::: Available data :::

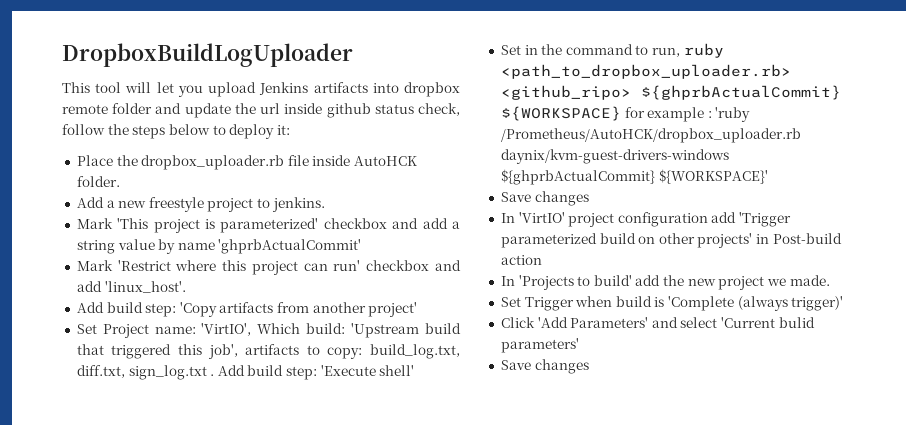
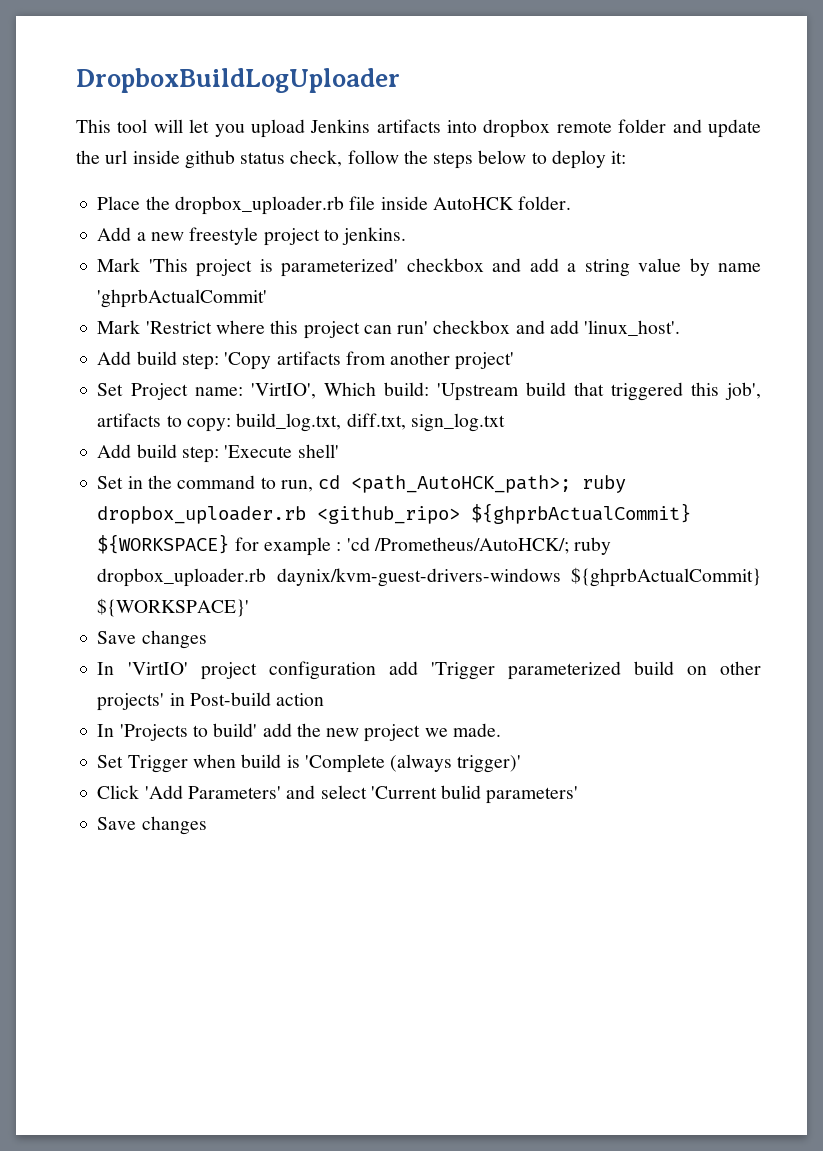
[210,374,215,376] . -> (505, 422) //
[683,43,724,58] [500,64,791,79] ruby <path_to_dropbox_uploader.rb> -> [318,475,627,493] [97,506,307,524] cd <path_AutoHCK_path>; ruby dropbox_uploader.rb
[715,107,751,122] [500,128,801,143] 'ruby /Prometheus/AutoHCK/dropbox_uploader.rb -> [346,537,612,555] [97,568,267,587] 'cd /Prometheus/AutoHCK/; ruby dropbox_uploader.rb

:::
::: Available data :::

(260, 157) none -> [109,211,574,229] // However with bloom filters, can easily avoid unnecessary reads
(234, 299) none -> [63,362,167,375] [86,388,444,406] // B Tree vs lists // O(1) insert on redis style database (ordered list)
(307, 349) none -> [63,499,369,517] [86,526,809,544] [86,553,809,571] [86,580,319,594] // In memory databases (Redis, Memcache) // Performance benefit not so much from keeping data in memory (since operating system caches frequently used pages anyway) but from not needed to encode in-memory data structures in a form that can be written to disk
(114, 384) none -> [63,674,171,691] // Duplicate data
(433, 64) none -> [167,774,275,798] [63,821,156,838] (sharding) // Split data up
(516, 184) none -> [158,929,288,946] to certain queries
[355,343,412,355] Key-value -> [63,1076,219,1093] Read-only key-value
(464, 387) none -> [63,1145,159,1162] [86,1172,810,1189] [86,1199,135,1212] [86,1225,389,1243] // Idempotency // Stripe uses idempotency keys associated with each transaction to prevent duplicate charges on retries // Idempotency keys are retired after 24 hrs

:::
::: Available data :::

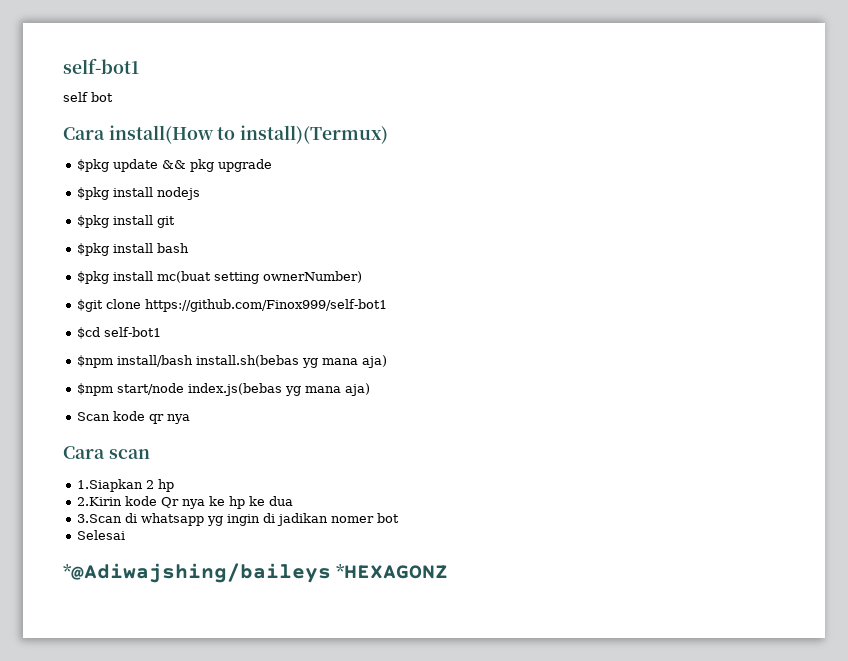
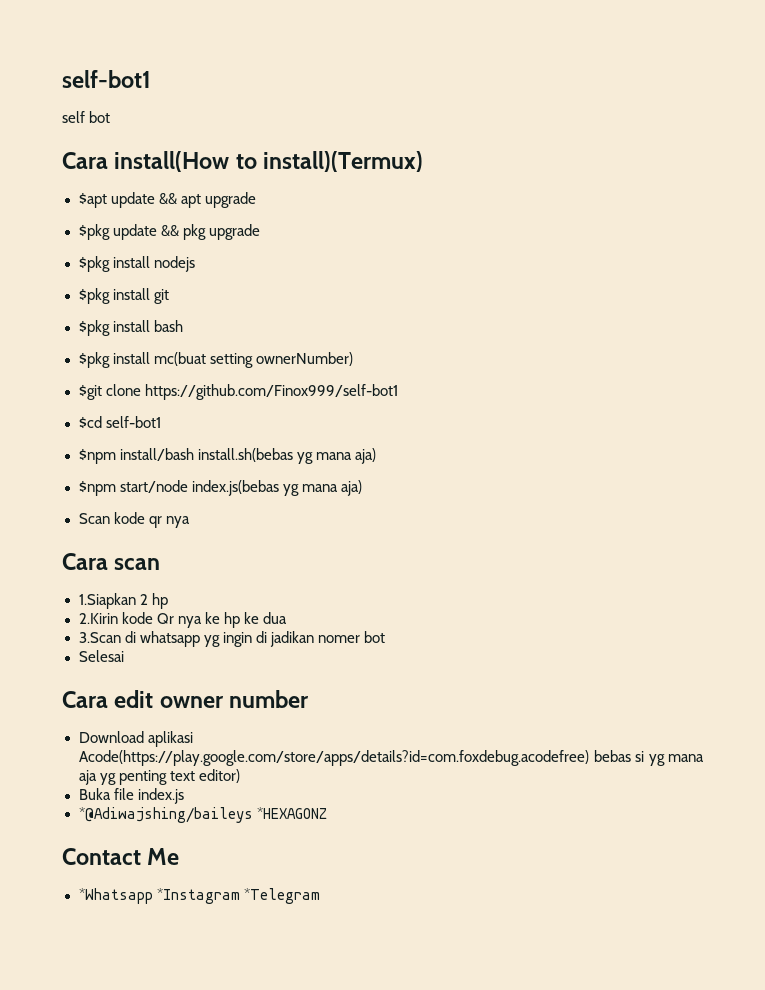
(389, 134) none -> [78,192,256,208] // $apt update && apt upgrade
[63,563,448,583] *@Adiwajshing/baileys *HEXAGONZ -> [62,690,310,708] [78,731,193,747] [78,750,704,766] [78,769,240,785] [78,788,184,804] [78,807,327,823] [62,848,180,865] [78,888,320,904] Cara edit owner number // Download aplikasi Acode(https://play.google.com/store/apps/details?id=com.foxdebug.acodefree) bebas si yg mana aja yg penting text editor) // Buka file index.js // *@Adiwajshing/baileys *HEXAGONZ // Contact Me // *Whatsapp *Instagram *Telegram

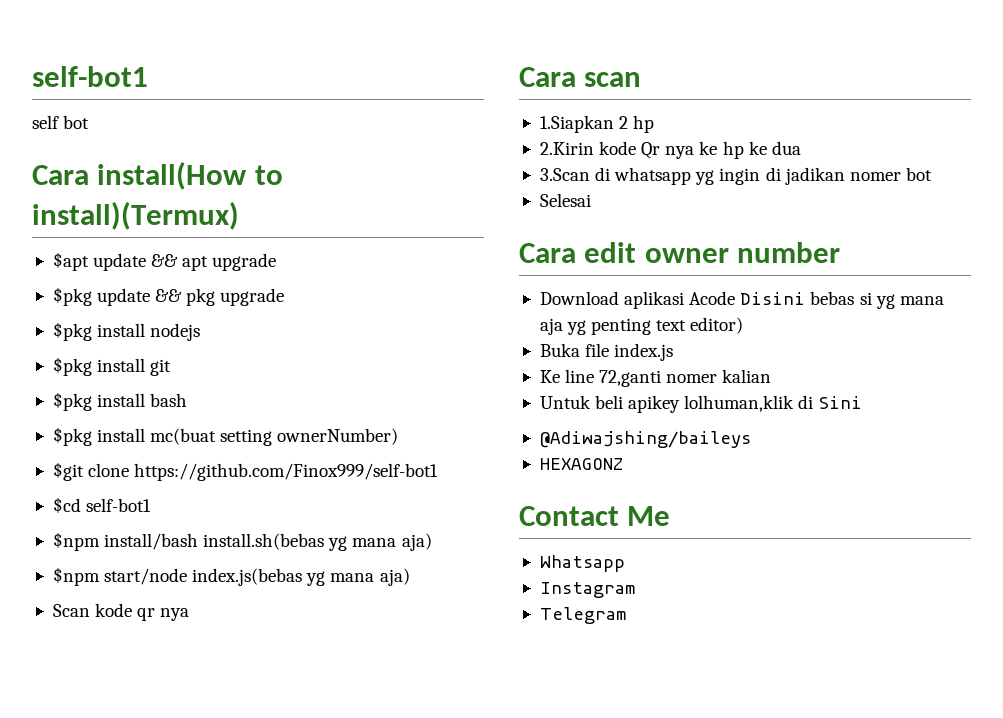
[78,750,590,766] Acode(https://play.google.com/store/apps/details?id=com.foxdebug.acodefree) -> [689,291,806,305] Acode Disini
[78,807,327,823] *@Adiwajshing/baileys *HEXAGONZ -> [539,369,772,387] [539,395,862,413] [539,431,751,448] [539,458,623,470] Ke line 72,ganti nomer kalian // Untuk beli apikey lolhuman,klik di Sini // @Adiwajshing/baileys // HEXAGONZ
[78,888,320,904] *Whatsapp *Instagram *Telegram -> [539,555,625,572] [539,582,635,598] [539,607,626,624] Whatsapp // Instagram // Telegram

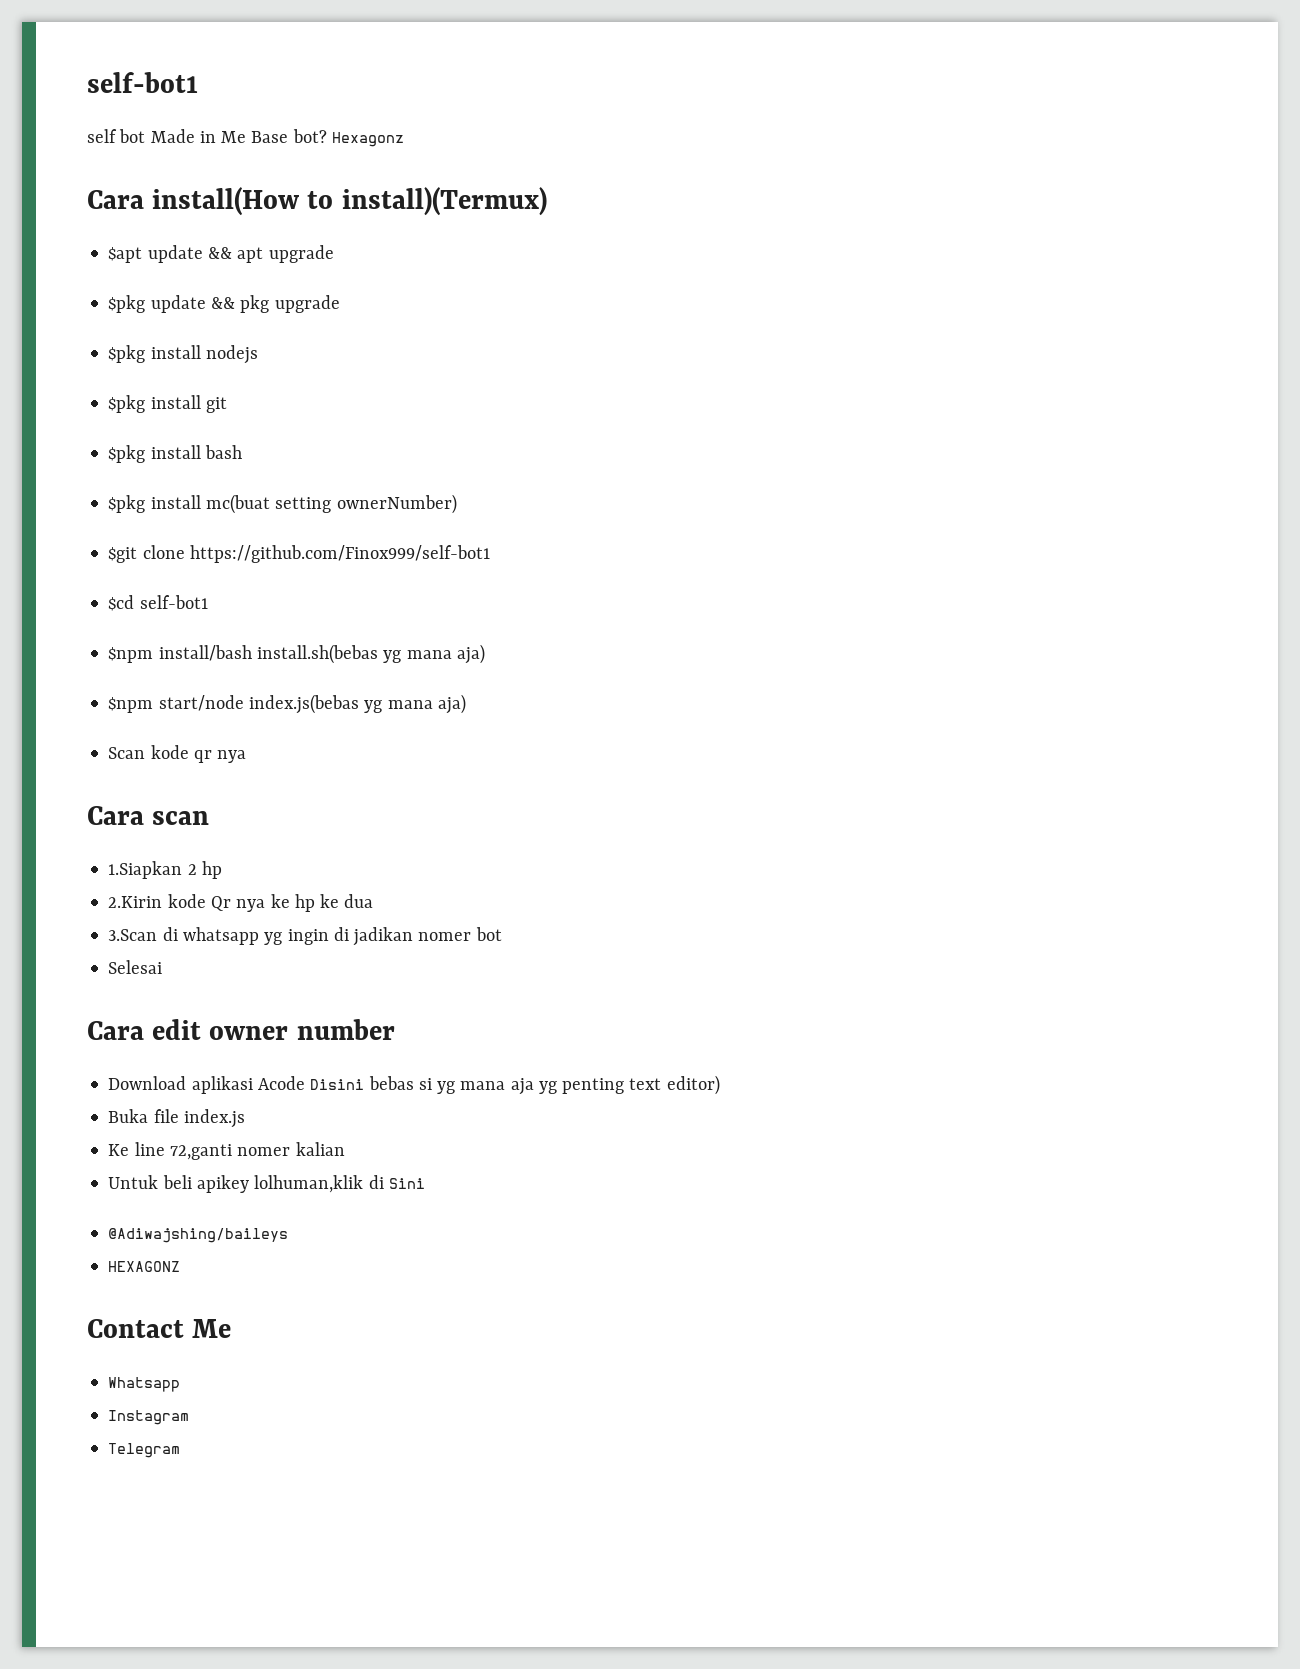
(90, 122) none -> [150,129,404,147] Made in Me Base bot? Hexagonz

:::

Work instructions: Reproducing the whole listing above is not the task. Copy exactly only the lines from the one with "[210,374,215,376] . -> (505, 422) //" to the one with "[715,107,751,122] [500,128,801,143] 'ruby", both kept.

Answer space:
[210,374,215,376] . -> (505, 422) //
[683,43,724,58] [500,64,791,79] ruby <path_to_dropbox_uploader.rb> -> [318,475,627,493] [97,506,307,524] cd <path_AutoHCK_path>; ruby dropbox_uploader.rb
[715,107,751,122] [500,128,801,143] 'ruby /Prometheus/AutoHCK/dropbox_uploader.rb -> [346,537,612,555] [97,568,267,587] 'cd /Prometheus/AutoHCK/; ruby dropbox_uploader.rb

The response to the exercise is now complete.